Friday, April 06, 2007

"City throws S. Bronx curveball on parking" Daily News 4/6/7

City throws S. Bronx curveball on parking
Nabe vies with Yankee fans for spots

By JUAN GONZALEZ
DAILY NEWS COLUMNIST
Friday, April 6th 2007, 4:00 AM

Jacob Bellve sat on the stoop of his brownstone on Walton Ave. in the South Bronx and glared at the stream of Yankees fans moving slowly down the block inside their cars.

Four hours before the start of last night's contest with the Devil Rays, the bitter pregame ritual was already on - furious street skirmishes between local residents and fans over precious few parking spaces.

"We're fed up with these fans coming in our neighborhood and taking all the spots," Bellve said. "A man comes home from work, then he has to sit in his car double-parked or he has to drive around the neighborhood till 10 p.m. when the game ends. Nobody listens to our complaints."

Hours earlier in a meeting in downtown Manhattan, City Hall officials were claiming they understood.

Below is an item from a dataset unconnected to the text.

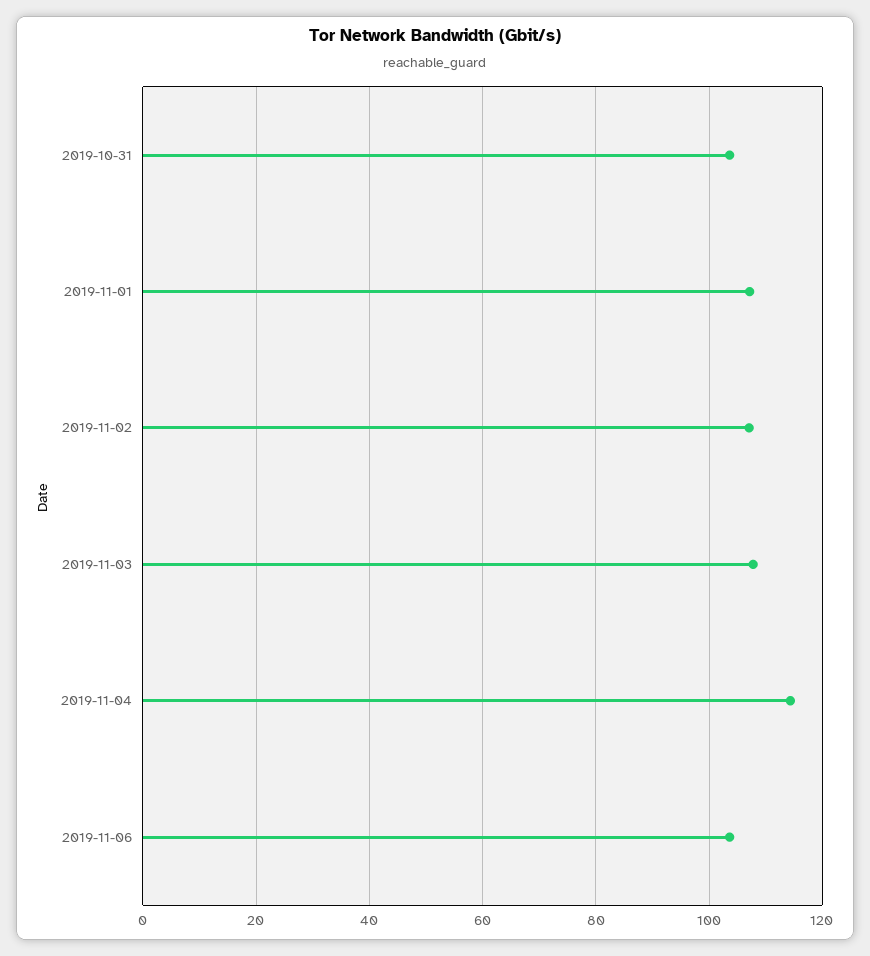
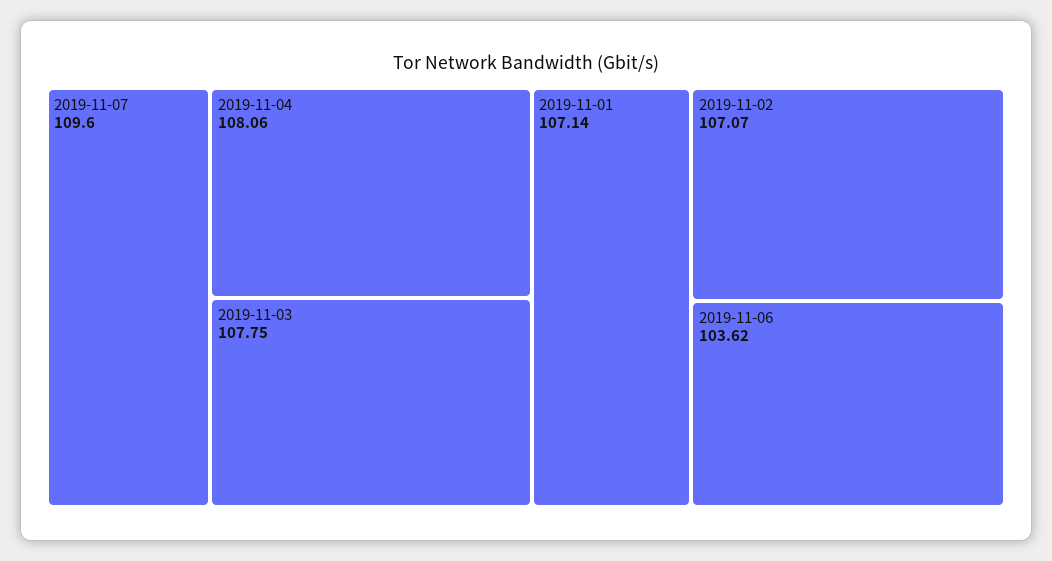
2019-10-31: 104 -> none
2019-11-04: 114 -> 108.06
2019-11-07: none -> 109.6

At a meeting of the city Industrial Development Agency, officials unveiled a financing plan for several thousand more parking spaces that will be built around the new Yankee Stadium, which is under construction.

The new garages alone will cost an astonishing $280 million. About a third of that - $91 million - is to come from the state and the city. That's part of $400 million in subsidies the city already gave to George Steinbrenner's stadium project last year.
But now we learn of yet another public subsidy: $190 million in additional tax-exempt bonds for the garages. Just by approving the tax-exempt financing, city and state officials are giving up as much as $4 million in taxes, says the watchdog group Good Jobs New York.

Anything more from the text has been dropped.